First Aspiring Political Economist. It is all very well to lay down the law in that fashion, but it will not dispose of facts. You may quote Giffen, or Levin, or anyone you like, but they will not be able to do away with the circumstance, that prices are regulated by the quantity of money in circulation (with a little hesitation); at least, that is what I understand the other side to maintain.

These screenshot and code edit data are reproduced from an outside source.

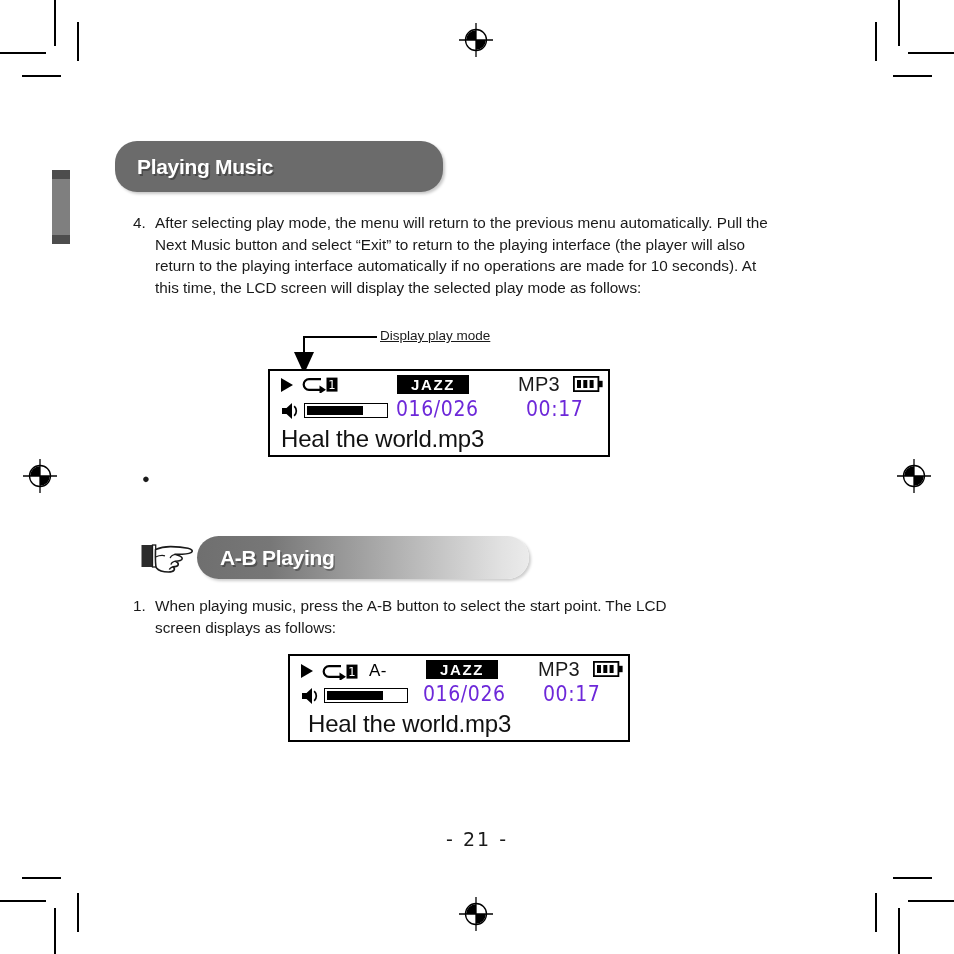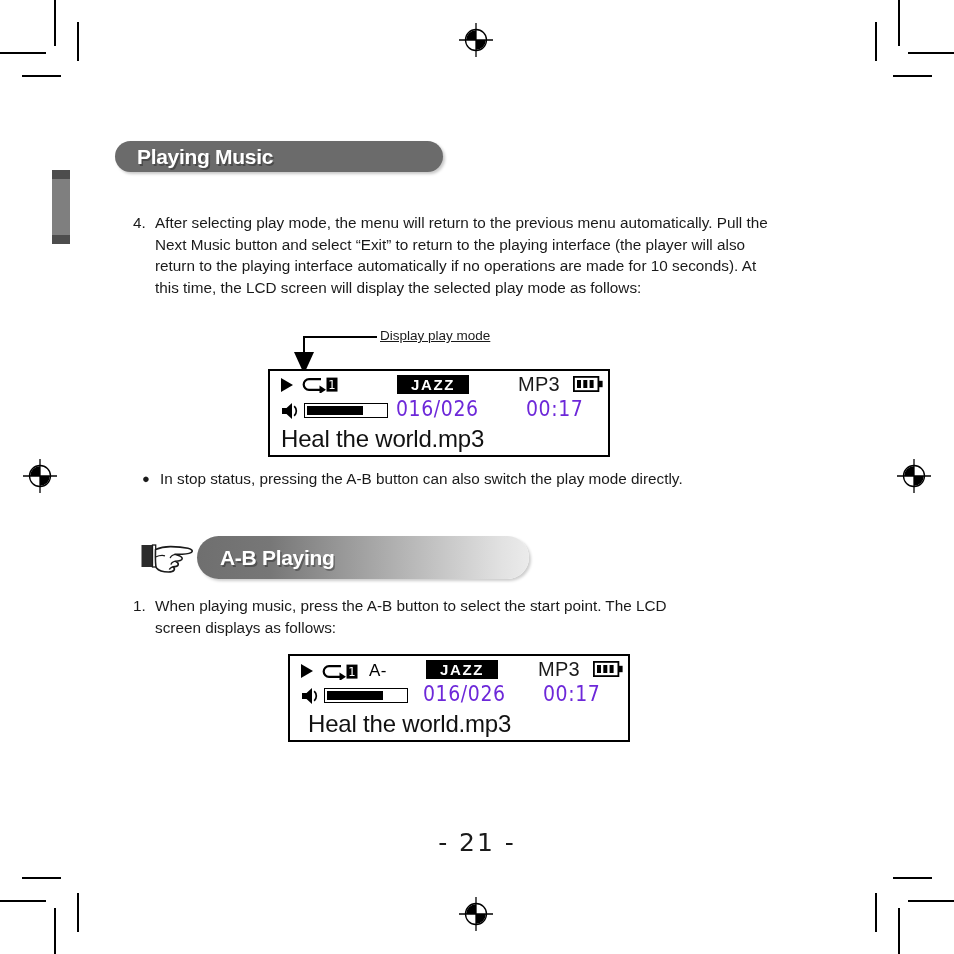--- a/index.html
+++ b/index.html
@@ -55,21 +55,21 @@
     font-weight: bold;
     color: #ffffff;
     letter-spacing: -0.3px;
     text-shadow: 1.6px 1.6px 0 rgba(0,0,0,0.30);
   }
 
   #banner-playing {
     left: 115px;
     top: 141px;
     width: 328px;
-    height: 31px;
+    height: 51px;
     background: #6b6b6b;
     box-shadow: 2px 2px 3px rgba(0,0,0,0.22);
     padding-left: 22px;
   }
 
   #banner-abrepeat {
     left: 197px;
     top: 536px;
     width: 332px;
     height: 43px;
@@ -220,21 +220,21 @@
     color: #111;
     letter-spacing: -0.2px;
   }
 
   
   .pagenum {
     position: absolute;
     left: 0; right: 0;
     top: 828px;
     text-align: center;
-    font-size: 25px;
+    font-size: 19px;
     color: #1a1a1a;
     letter-spacing: 2px;
     font-family: "DejaVu Sans", sans-serif;
   }
 </style>
 </head>
 <body>
 
 <div>
 
@@ -348,21 +348,20 @@
     <div class="lcd-num" style="left:256px; top:-1px;">00:17</div>
   </div>
 
   <div class="lcd-row3">
     <div class="lcd-title" style="left:11px; top:0px;">Heal the world.mp3</div>
   </div>
 </div>
 
 <div class="bullet-item" style="left:142px; top:468px; width:660px;">
   <span class="dot">●</span>
-  <span>In stop status, pressing the A-B button can also switch the play mode directly.</span>
 </div>
 
 <svg class="hand-icon" viewBox="0 0 56 42">
   <rect x="1.5" y="9" width="11" height="22" fill="#2b2b2b"></rect>
   <rect x="12.5" y="9" width="3.2" height="22" fill="#fff" stroke="#1a1a1a" stroke-width="1.3"></rect>
   <path d="M15.5 13.5
            C20 11.5 25 10.5 31 10.6
            C37 10.7 43 11.2 48 12.2
            C52 13 53.5 15.2 51 16.6
            C48.5 18 41 18.4 35 18.3

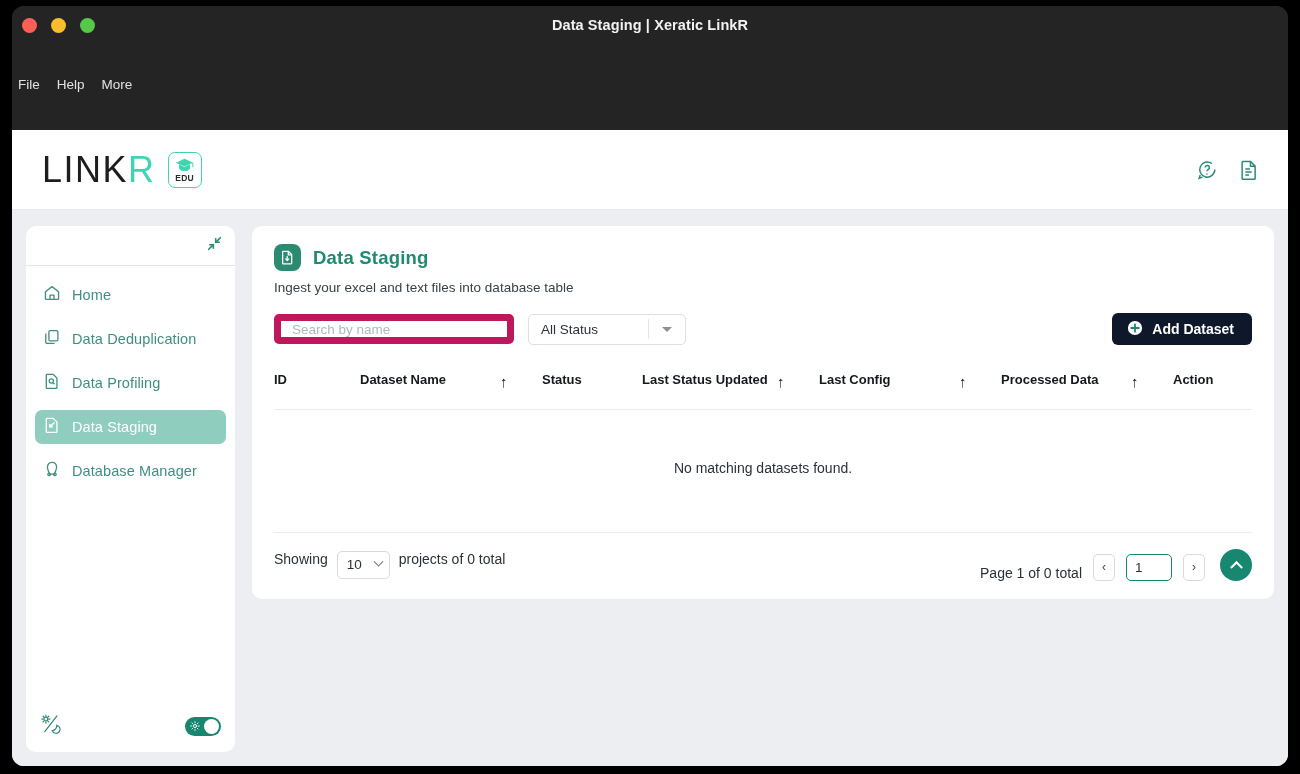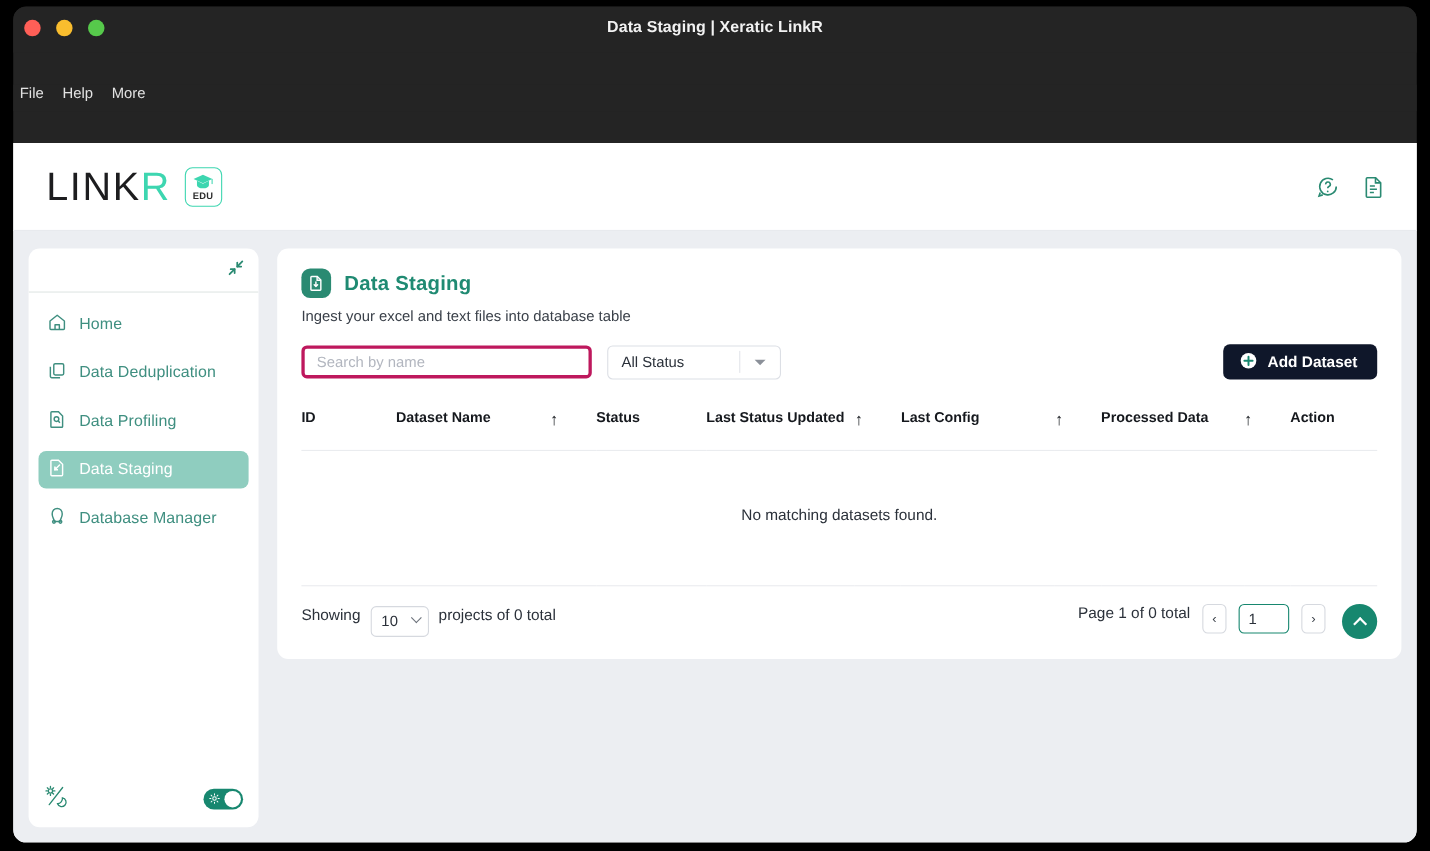--- a/index.html
+++ b/index.html
@@ -224,22 +224,22 @@
     color: #3a4049;
   }
 
   .filters {
     display: flex;
     align-items: center;
     gap: 14px;
     margin-top: 18px;
   }
   .search-input {
-    width: 264px; height: 30px;
-    border: 3px solid #be185d;
+    width: 240px; height: 30px;
+    border: 7px solid #be185d;
     border-radius: 5px;
     padding: 0 11px;
     font-size: 13.5px;
     color: #3a4049;
     font-family: "Liberation Sans", sans-serif;
     outline: none;
     background: #fff;
   }
   .search-input::placeholder { color: #b2b6bf; }
   .select {
@@ -353,21 +353,21 @@
   }
   .chev {
     width: 7px; height: 7px;
     border-right: 1.4px solid #6d737c;
     border-bottom: 1.4px solid #6d737c;
     transform: rotate(45deg) translate(-2px,-2px);
   }
   .pager {
     margin-left: auto;
     display: flex;
-    align-items: flex-start;
+    align-items: flex-end;
     gap: 11px;
   }
   .pager-text { font-size: 14px; color: #2b313a; }
   .pg-btn {
     width: 22px; height: 27px;
     border: 1px solid #d6d9df;
     border-radius: 5px;
     background: #fff;
     display: flex;
     align-items: center;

Second Aspiring Political Economist. Sheer nonsense. How does the quantity of money you possess affect the price you pay for a commodity? The fact of your having twenty sovereigns in your purse won't make your butcher charge you an extra halfpenny a pound for a leg of mutton! That must be clear to any fool!
First Aspiring Political Economist. But you don't understand. It's numbers that do it. They mean, if thirty millions of people, each have twenty sovereigns a-piece in their purses (doubtfully), then, I suppose, the butchers would raise the price of their meat. At least, that's what I fancy they imply when they talk of an "artificial currency" raising prices (with some vagueness), or is it "artificial prices" creating an increased currency. I couldn't quite follow them in this. But I am sure, whichever of the two views was expressed by M. Emile de Laveleye, that one had, no doubt, a great deal of sound argument to back it.
Third Aspiring Political Economist. I think you miss the point. Take an illustration. Say you arrive at a cannibal island with ten thousand complete sets of evening dress clothes, and that another ship, just before the arrival of yours, has taken the last ten-pound-note off the island, how, supposing there was to be a native rush to obtain one of your suits, would the absence of any money to pay for them affect their market value? I mayn't have got it quite correctly, but this, or something like it, is one of the cases that Giffen brings forward to prove his point. The matter, however, appears to me to be a little complicated.
Second Aspiring Political Economist. Not in the least. It proves the humbug of the Bimetallic position up to the hilt. Of course, you must assume, that the cannibals desire to dress in evening clothes. I confess that has to be considered, and then the question lies in a nutshell. There can't be two opinions about it.
First Aspiring Political Economist. Well, to me, though, of course, I am willing to admit there may be something in it, I can't say that the matter is, at first sight, convincingly clear. (Candidly.) My chief difficulty is, I confess, to arrive at any definite conclusion with myself, as to what "Bimetallism" really means, and what it does not; and I own I feel still vague as to the two questions of the influence of the quantity of money on prices, or the price of a commodity on the value of money respectively, and, though I carefully read all that appears in the daily papers on the subject, I am compelled to own that I do not seem to be nearer a solution of the perplexing difficulty. However, it is, no doubt, a highly absorbing, if not a very useful, subject for investigation.
[Left investigating it as Curtain falls.